Limitations & Future Work

  • Assumes snapshots represent the same population at multiple times; cannot handle matching snapshots from entirely different populations.
  • The boundaries of the expressive power of neural potential networks lack theoretical characterization.
  • Particle scales in experiments are relatively small (~1000); scalability for large-scale applications (millions of particles) has not been verified.
  • The sample complexity of potential learning in high-dimensional scenarios may be high, requiring more efficient approximations (e.g., inducing points, sparse representations).
  • vs Gradient Flow Methods (JKOnet*, nn-APPEX): Gradient flows are a special case where \(\gamma\to\infty\); WLM captures rotation and oscillation through a general second-order framework.
  • vs Flow Matching / Diffusion Interpolation: Flow matching performs interpolation but relies on reference processes; WLM is reference-free and enables forecasting, at the cost of needing more data to learn the potential.
  • vs Action Matching (AM/UAM/sAM): While similar in spirit, AM is limited to deterministic dynamics; WLM unifiedly handles both stochastic and deterministic cases.

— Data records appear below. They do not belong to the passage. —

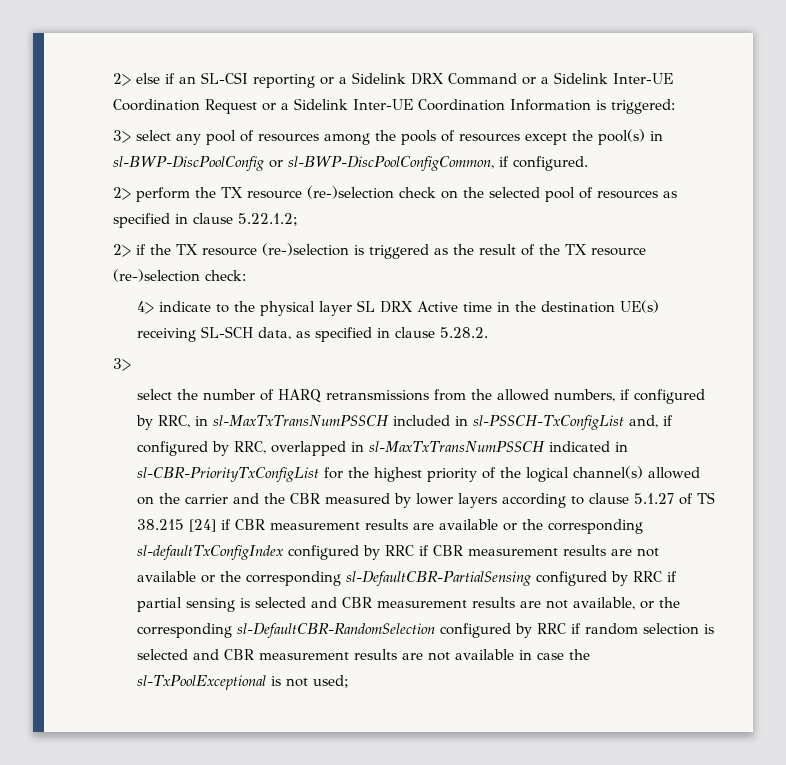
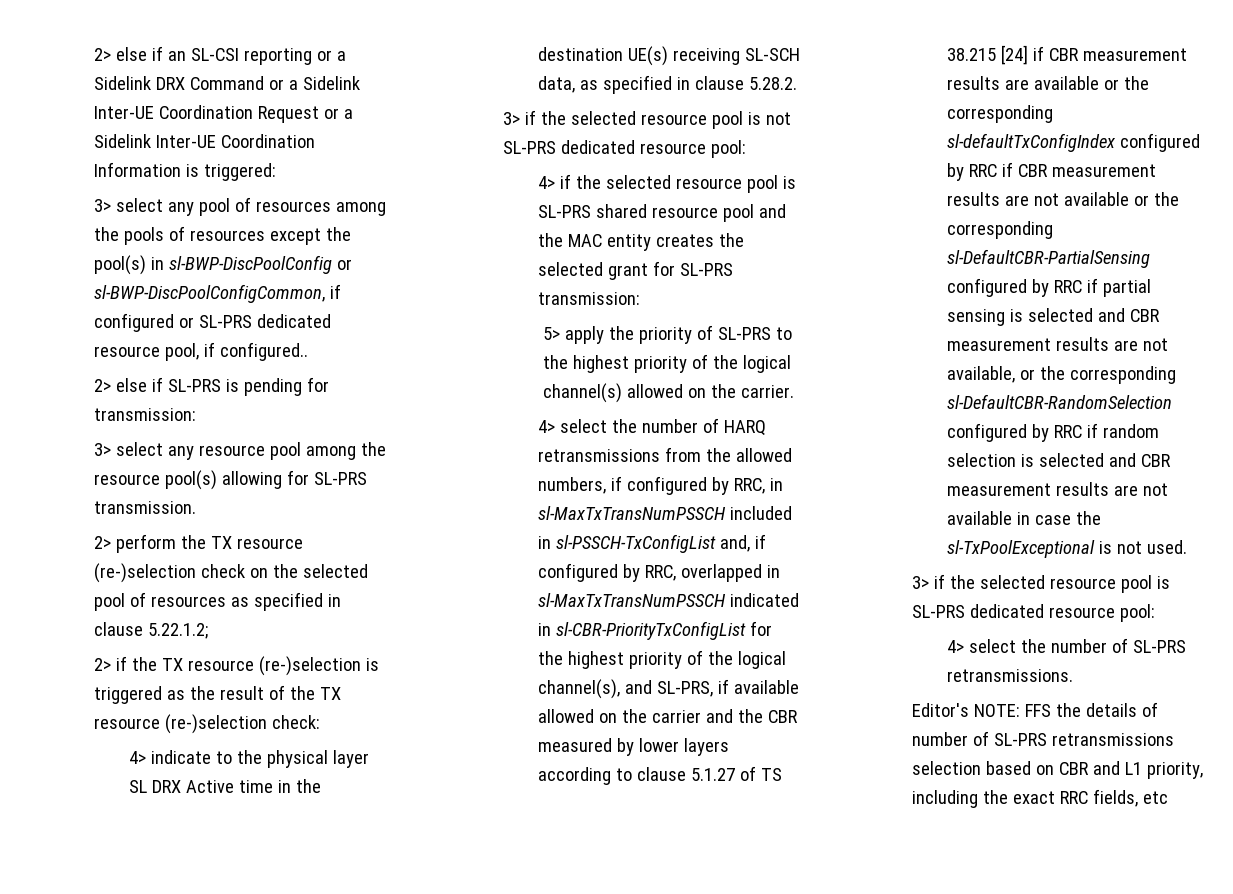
- 3> select any pool of resources among the pools of resources except the pool(s) in sl-BWP-DiscPoolConfig or sl-BWP-DiscPoolConfigCommon, if configured.
+ 3> select any pool of resources among the pools of resources except the pool(s) in sl-BWP-DiscPoolConfig or sl-BWP-DiscPoolConfigCommon, if configured or SL-PRS dedicated resource pool, if configured..
+ 2> else if SL-PRS is pending for transmission:
+ 3> select any resource pool among the resource pool(s) allowing for SL-PRS transmission.
  4> indicate to the physical layer SL DRX Active time in the destination UE(s) receiving SL-SCH data, as specified in clause 5.28.2.
- 3>
- select the number of HARQ retransmissions from the allowed numbers, if configured by RRC, in sl-MaxTxTransNumPSSCH included in sl-PSSCH-TxConfigList and, if configured by RRC, overlapped in sl-MaxTxTransNumPSSCH indicated in sl-CBR-PriorityTxConfigList for the highest priority of the logical channel(s) allowed on the carrier and the CBR measured by lower layers according to clause 5.1.27 of TS 38.215 [24] if CBR measurement results are available or the corresponding sl-defaultTxConfigIndex configured by RRC if CBR measurement results are not available or the corresponding sl-DefaultCBR-PartialSensing configured by RRC if partial sensing is selected and CBR measurement results are not available, or the corresponding sl-DefaultCBR-RandomSelection configured by RRC if random selection is selected and CBR measurement results are not available in case the sl-TxPoolExceptional is not used;
+ 3> if the selected resource pool is not SL-PRS dedicated resource pool:
+ 4> if the selected resource pool is SL-PRS shared resource pool and the MAC entity creates the selected grant for SL-PRS transmission:
+ 5> apply the priority of SL-PRS to the highest priority of the logical channel(s) allowed on the carrier.
+ 4> select the number of HARQ retransmissions from the allowed numbers, if configured by RRC, in sl-MaxTxTransNumPSSCH included in sl-PSSCH-TxConfigList and, if configured by RRC, overlapped in sl-MaxTxTransNumPSSCH indicated in sl-CBR-PriorityTxConfigList for the highest priority of the logical channel(s), and SL-PRS, if available allowed on the carrier and the CBR measured by lower layers according to clause 5.1.27 of TS 38.215 [24] if CBR measurement results are available or the corresponding sl-defaultTxConfigIndex configured by RRC if CBR measurement results are not available or the corresponding sl-DefaultCBR-PartialSensing configured by RRC if partial sensing is selected and CBR measurement results are not available, or the corresponding sl-DefaultCBR-RandomSelection configured by RRC if random selection is selected and CBR measurement results are not available in case the sl-TxPoolExceptional is not used.
+ 3> if the selected resource pool is SL-PRS dedicated resource pool:
+ 4> select the number of SL-PRS retransmissions.
+ Editor's NOTE: FFS the details of number of SL-PRS retransmissions selection based on CBR and L1 priority, including the exact RRC fields, etc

  • Insight: The potential learning paradigm has transfer value for physical simulation, molecular dynamics, and social systems, offering better interpretability than direct SDE learning.

Rating

  • Novelty: ⭐⭐⭐⭐⭐ Rewriting population dynamics from the principle of least action with a second-order, reference-free approach is a significant paradigm extension.

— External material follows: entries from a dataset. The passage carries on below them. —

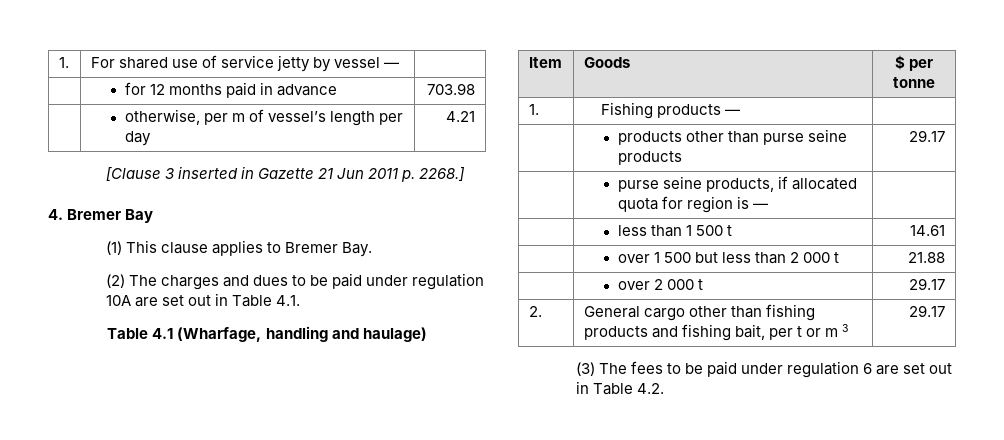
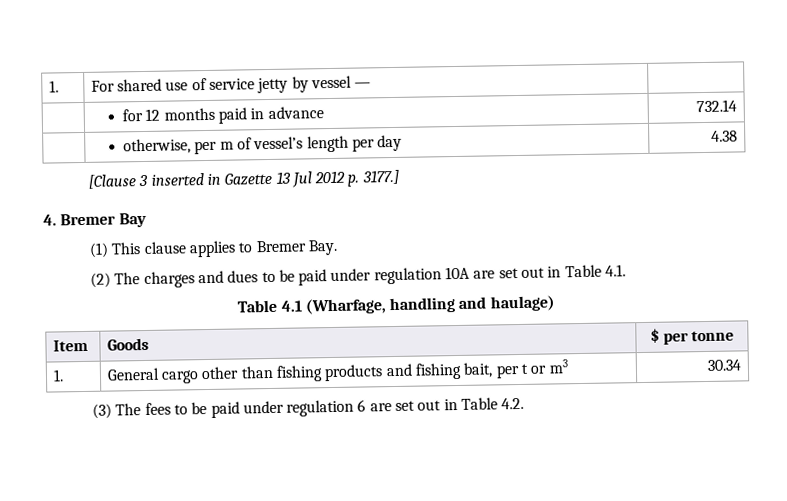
- | for 12 months paid in advance | 703.98
+ | for 12 months paid in advance | 732.14
- | otherwise, per m of vessel’s length per day | 4.21
+ | otherwise, per m of vessel’s length per day | 4.38
- [Clause 3 inserted in Gazette 21 Jun 2011 p. 2268.]
+ [Clause 3 inserted in Gazette 13 Jul 2012 p. 3177.]
- 1. | Fishing products — |
- | products other than purse seine products | 29.17
- | purse seine products, if allocated quota for region is — |
- | less than 1 500 t | 14.61
- | over 1 500 but less than 2 000 t | 21.88
- | over 2 000 t | 29.17
- 2. | General cargo other than fishing products and fishing bait, per t or m 3 | 29.17
+ 1. | General cargo other than fishing products and fishing bait, per t or m3 | 30.34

  • Experimental Thoroughness: ⭐⭐⭐⭐☆ Covers synthetic SDEs, physical vortices, biological scRNA, and collective behavior, with clear ablations, though sample scales remain small.
  • Writing Quality: ⭐⭐⭐⭐⭐ Rigorous mathematical derivation, complete algorithmic pseudocode, and highly expressive visualizations.
  • Value: ⭐⭐⭐⭐⭐ Establishes a new framework for scientific modeling and dynamics learning with high potential for interdisciplinary impact.